Religion Clichés #5: Religious Past


by Tenzan Eaghll

Note: This post is the third in a series that seeks to summarize some of the clichés associated with religion. It is framed as a critique of a 1972 article by Ninian Smart. For the two first posts and a definition of cliché see here.

Two theses: 1) Religion is a creation of the “present,” not the past. The conditions for the possibility of being “religious” are a product of “our” modern globalized and institutionalized world; 2) It is because of our contemporary technical world that it is even possible to view our past as religious, and the idea that our religious past or religious origins are the cause of our modern experience is created by these technical circumstances.

These two theses are needed to counter the Janus-faced cliché which asserts that our religious past is the cause (or solution) to many of the world’s problems. From politicians who are hell bent on the never ceasing drive for “secular” freedom to self-proclaimed religious radicals who search brutally for a revival of an imagined kingdom, the past is repeatedly colonized in the name of an unseen justice. Full of sound and fury and signifying everything, the past is the space that both free-market capitalists and self-identifying religious adherents use to create the ideologies of the present.

It is because of this cliché that modern discourse is stuck between a false binary: it either asserts that we are shrouded in a superstitious religious logic that needs to be eradicated, or it suggests that reason has given us a valueless world and we need to return to our religious roots. Critics of religion, for instance, claim that our religious past is merely an outdated cultural practice that needs to be rejected in favor of science or humanism. The claim here is often positivistic in nature, and portrays religion as an ancient way of knowing that needs to be surpassed by more refined forms of reason. Defenders of religion, on the contrary, appeal to our religious past to critique contemporary political culture. Sometimes these claims are purely territorial, as when a group of people appeal to a particular “sacred text” to justify land rights, and sometimes they are more revolutionary, as when a complete overhaul of contemporary society is prophesized in the name of a transcendent power, but in either case what is at work is what J.Z. Smith calls “an exercise of imagination” (Imagining Religion). The false binary of contemporary discourse is fueled by the mistaken assumption that history, not taxonomy, is what fuels the battles of the present.

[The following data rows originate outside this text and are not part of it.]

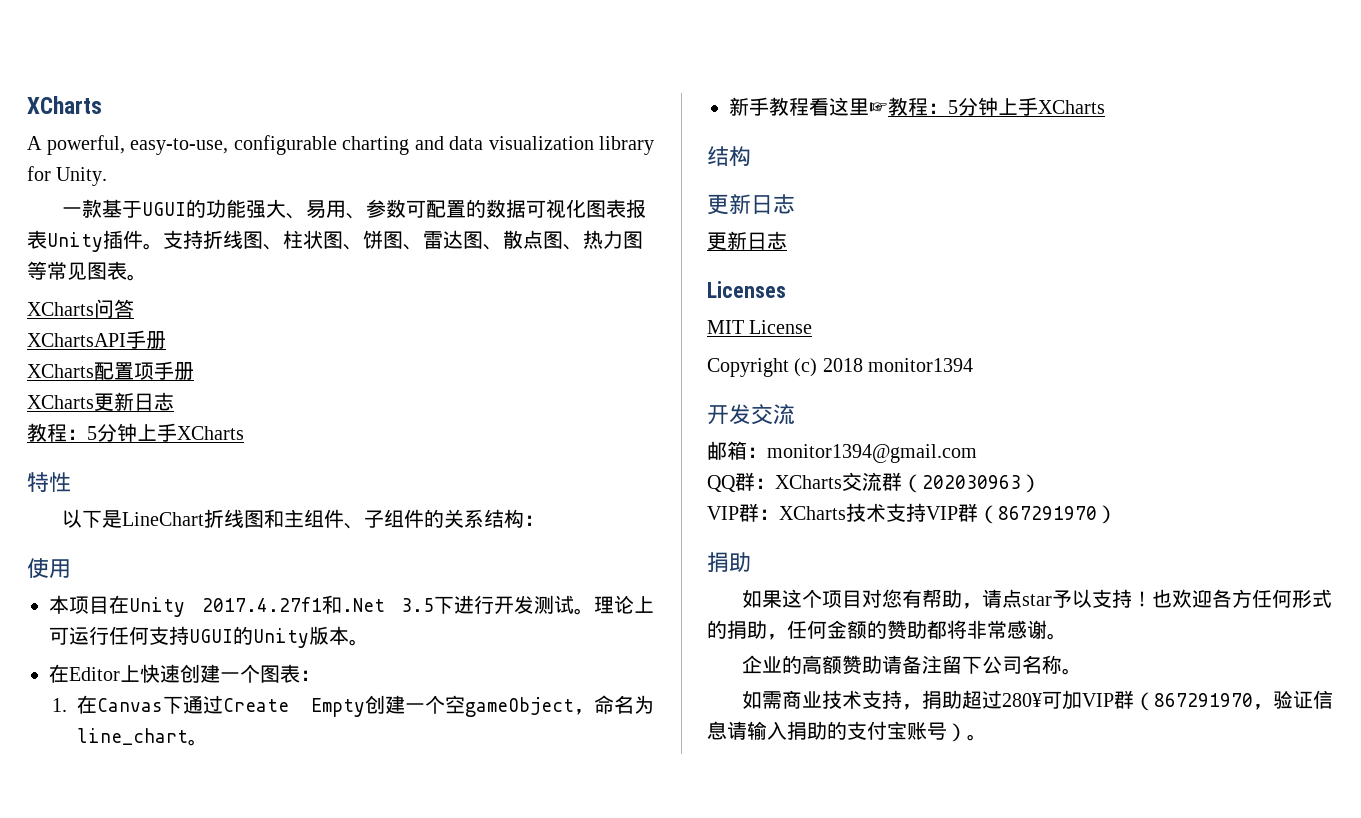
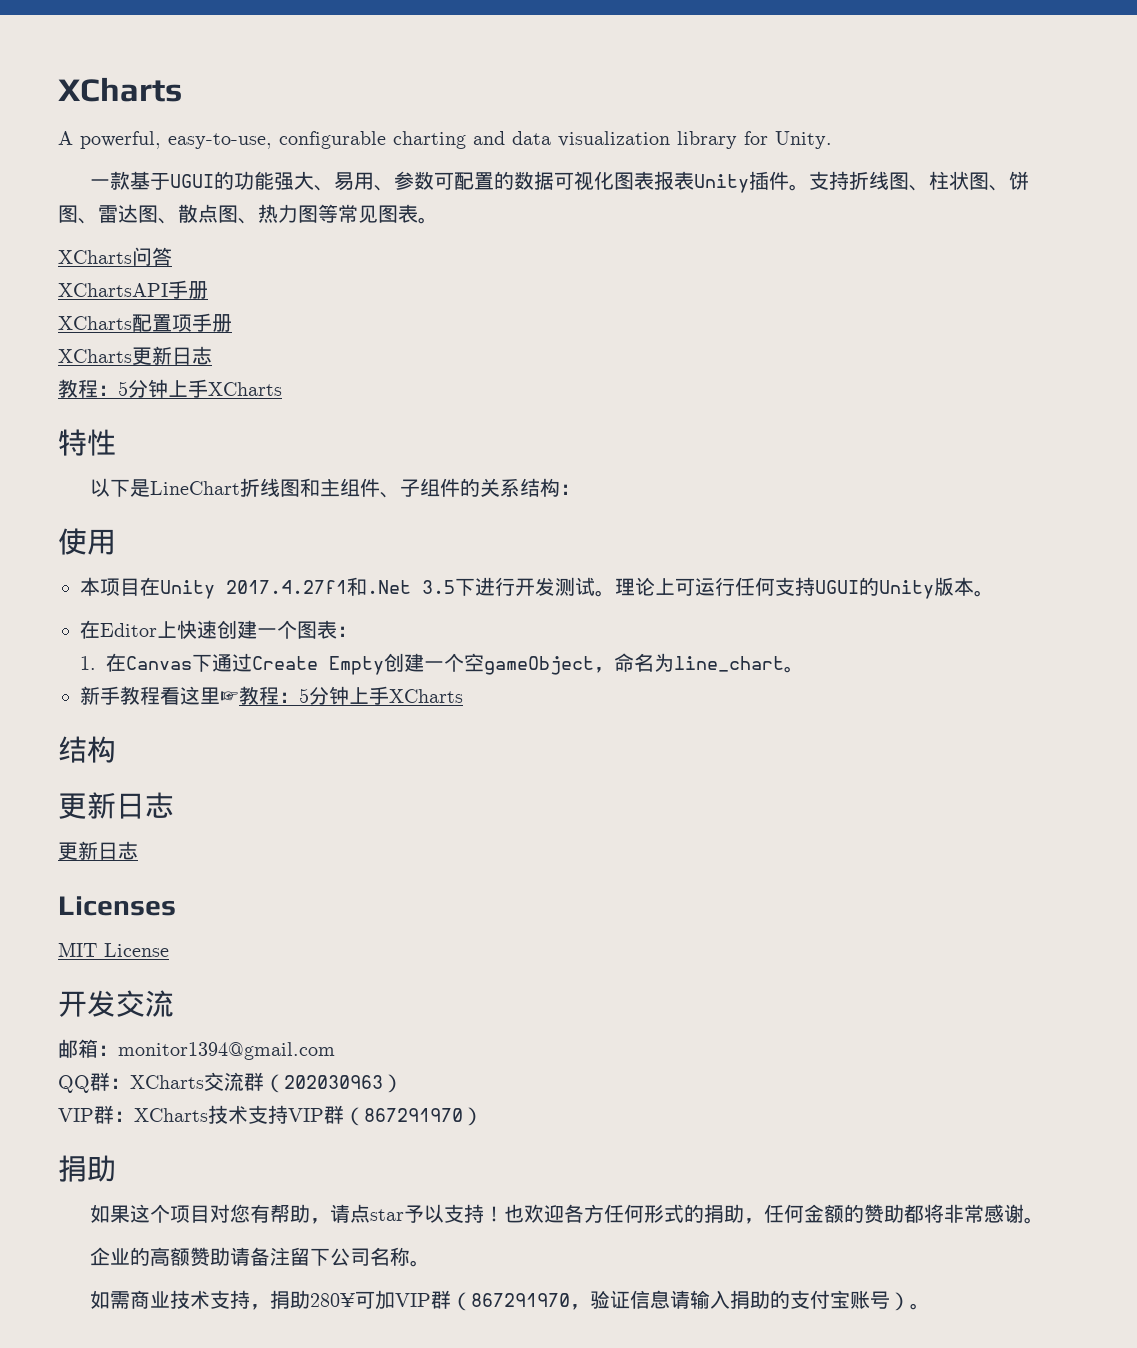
- Copyright (c) 2018 monitor1394
- 如需商业技术支持，捐助超过280¥可加VIP群（867291970，验证信息请输入捐助的支付宝账号）。
+ 如需商业技术支持，捐助280¥可加VIP群（867291970，验证信息请输入捐助的支付宝账号）。

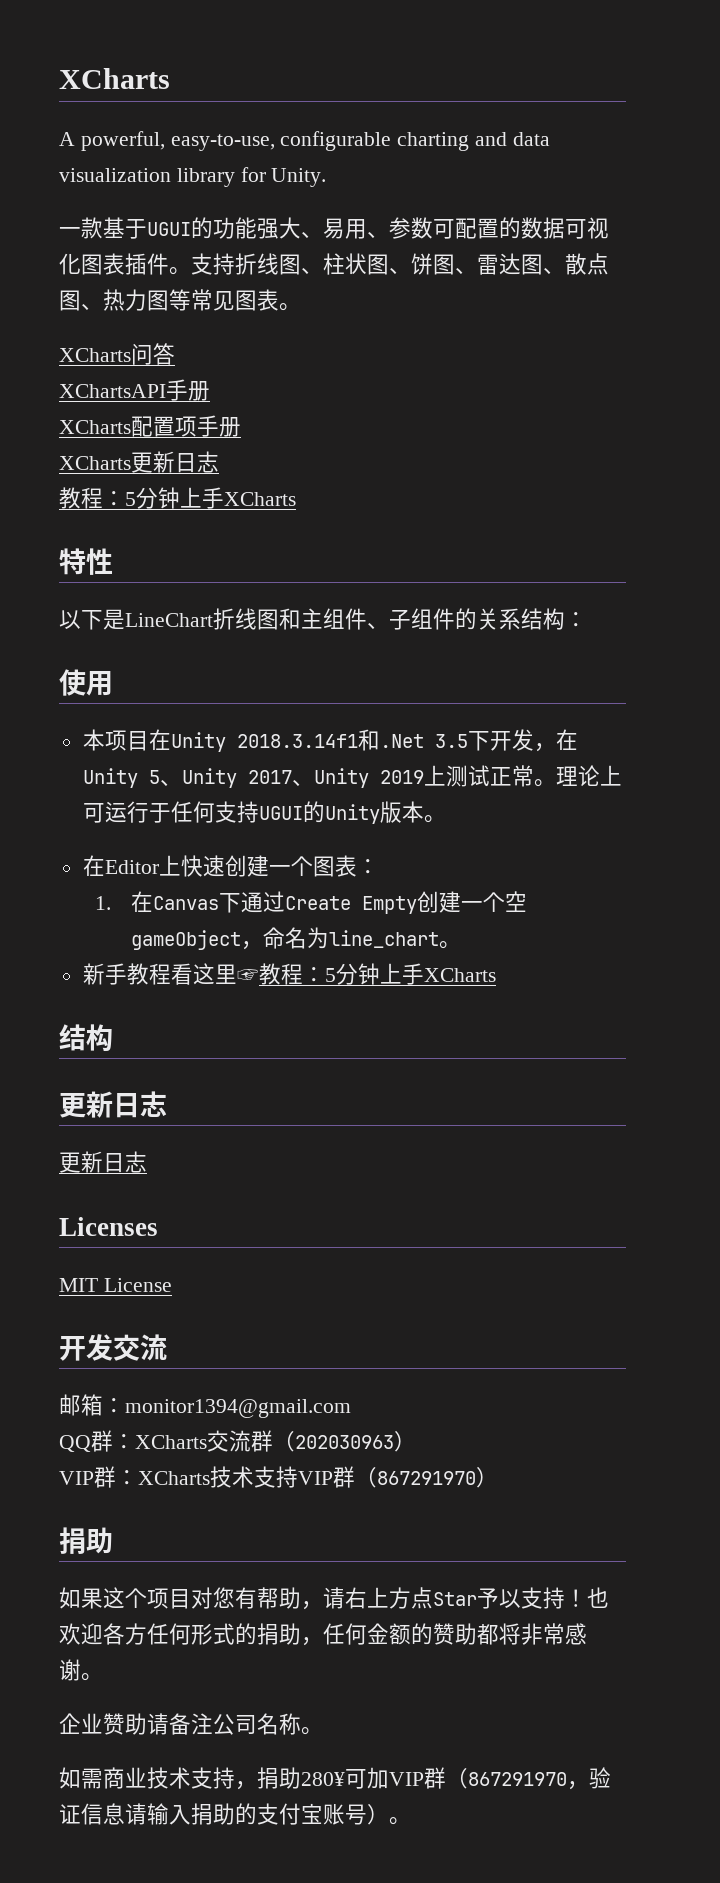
- 一款基于UGUI的功能强大、易用、参数可配置的数据可视化图表报表Unity插件。
+ 一款基于UGUI的功能强大、易用、参数可配置的数据可视化图表插件。
- 本项目在Unity 2017.4.27f1和.Net 3.5下进行开发测试。
+ 本项目在Unity 2018.3.14f1和.Net 3.5下开发，在Unity 5、Unity 2017、Unity 2019上测试正常。
- 理论上可运行任何支持UGUI的Unity版本。
+ 理论上可运行于任何支持UGUI的Unity版本。
- 如果这个项目对您有帮助，请点star予以支持！
+ 如果这个项目对您有帮助，请右上方点Star予以支持！
- 企业的高额赞助请备注留下公司名称。
+ 企业赞助请备注公司名称。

For instance, consider the rise of groups such as Al Qaeda and ISIS. These groups present themselves as an authentic incarnation of Islamic past but the opposite is clearly the case. As many theorists and essayists have noted, the political, cultural, and technological goals of extremists are a product of the Western globalized world. The rise of “religious extremism” is a reflection of, not a reaction against, the fiber-optic world of the 21st Century. As John Gray writes,

No cliché is more stupefying than that which describes Al-Qaeda as a throwback to medieval times. It is a by-product of globalisation. Its most distinctive feature – projecting a privatised form of organised violence worldwide – was impossible in the past. Equally, the belief that a new world can be hastened by spectacular acts of destruction is nowhere found in medieval times. Al-Qaida’s closest precursors are the revolutionary anarchists of late nineteenth-century Europe (Al-Qaeda and What It Means to Be Modern).

Only in the modern world is it possible to declare a global religious war against the evils of capitalism. As Slavoj Zizek notes, the battle between Western liberalism and Islamic extremism is not a war between ancient religious Jihad and the modern MacWorld, but MacWorld versus MacJihad (Welcome to the Desert of the Real).

What lies at the core of the idea that our religious past informs the present is the mistaken assumption that history is a singular, linear, and chronological progression of events. This assumption is built on the idea that history is out there, waiting to be discovered, and that it is independent of the material, intellectual, and technical conditions that render viewing history possible in the first place. The conditions for the possibility of being religious are excribed by the very writing of history, not its actual reality. As Jean-Luc Nancy notes, “to be present in history and to history (to make judgments, decisions, choices in terms of a future) is never to be present to oneself as historic. It is to be “spaced”—or to be written—by the spacing of time itself, by the spacing that opens the possibility of history and of community” (Birth to Presence). Or, to summarize Bernard Stiegler’s argument in Technics and Time, the meaning of our shared history is inseparable from the technē that facilitates such questioning—”the human” is a technical creation. The tools and ideas we have available to extract, shape, and organize the world around us are the formative element in the construction of history, not the chronological progression of past events, which are never singular anyway.

All this, of course, is simply to affirm that religion has never been anything but a reflection of the “present.” The question of religion cannot be abstracted from the technical world in which we dwell. It is the modern globalized world and all the institutional components it supports (this blog included) that make viewing religion possible at all. Modern technology and taxonomy is what presents the patency of religious discourse, not the religious past, no matter how objectively this past may be romanticized.

Tenzan Eaghll is Ph.D candidate in the department of religious studies at the University of Toronto. His dissertation analyzes Jean-Luc Nancy’s work on the Deconstruction of Christianity.